Copy each line of the entries that contains the word "serif".

Recorded data Start Marker

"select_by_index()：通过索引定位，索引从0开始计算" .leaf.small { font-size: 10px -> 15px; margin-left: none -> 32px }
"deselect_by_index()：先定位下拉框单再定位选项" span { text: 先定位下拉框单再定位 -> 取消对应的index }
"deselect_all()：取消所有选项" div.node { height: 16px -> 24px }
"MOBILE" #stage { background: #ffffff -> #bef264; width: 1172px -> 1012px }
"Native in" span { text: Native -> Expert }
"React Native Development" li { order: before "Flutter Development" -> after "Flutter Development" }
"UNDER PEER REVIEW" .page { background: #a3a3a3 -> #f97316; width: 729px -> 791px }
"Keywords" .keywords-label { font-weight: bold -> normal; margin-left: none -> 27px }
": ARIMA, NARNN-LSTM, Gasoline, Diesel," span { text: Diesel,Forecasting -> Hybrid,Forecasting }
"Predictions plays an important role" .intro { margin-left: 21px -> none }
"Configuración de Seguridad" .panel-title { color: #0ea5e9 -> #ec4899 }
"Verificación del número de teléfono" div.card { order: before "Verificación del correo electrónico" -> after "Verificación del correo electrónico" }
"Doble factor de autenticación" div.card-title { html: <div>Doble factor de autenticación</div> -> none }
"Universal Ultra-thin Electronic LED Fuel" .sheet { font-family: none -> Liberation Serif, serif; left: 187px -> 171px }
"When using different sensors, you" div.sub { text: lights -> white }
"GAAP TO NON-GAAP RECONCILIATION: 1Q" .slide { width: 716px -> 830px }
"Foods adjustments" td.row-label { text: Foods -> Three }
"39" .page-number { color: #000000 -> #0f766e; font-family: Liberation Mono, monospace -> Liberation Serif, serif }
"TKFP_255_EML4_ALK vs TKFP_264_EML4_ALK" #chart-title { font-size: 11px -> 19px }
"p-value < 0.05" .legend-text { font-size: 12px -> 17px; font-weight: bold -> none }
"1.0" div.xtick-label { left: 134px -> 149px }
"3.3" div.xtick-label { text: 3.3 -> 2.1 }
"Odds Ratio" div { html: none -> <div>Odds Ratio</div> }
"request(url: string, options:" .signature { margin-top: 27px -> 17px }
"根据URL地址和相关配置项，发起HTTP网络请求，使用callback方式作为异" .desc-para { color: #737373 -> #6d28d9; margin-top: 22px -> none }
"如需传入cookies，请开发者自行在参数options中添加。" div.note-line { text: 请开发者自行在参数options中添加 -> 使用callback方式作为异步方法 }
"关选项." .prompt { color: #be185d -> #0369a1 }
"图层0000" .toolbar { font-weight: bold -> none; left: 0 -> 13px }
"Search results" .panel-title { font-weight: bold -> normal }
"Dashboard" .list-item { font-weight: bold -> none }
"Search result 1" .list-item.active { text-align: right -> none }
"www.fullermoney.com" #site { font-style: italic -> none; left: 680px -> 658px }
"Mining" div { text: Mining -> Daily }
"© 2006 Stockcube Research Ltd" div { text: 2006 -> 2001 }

Recorded data End Marker

> [Worked solution]:
"Universal Ultra-thin Electronic LED Fuel" .sheet { font-family: none -> Liberation Serif, serif; left: 187px -> 171px }
"39" .page-number { color: #000000 -> #0f766e; font-family: Liberation Mono, monospace -> Liberation Serif, serif }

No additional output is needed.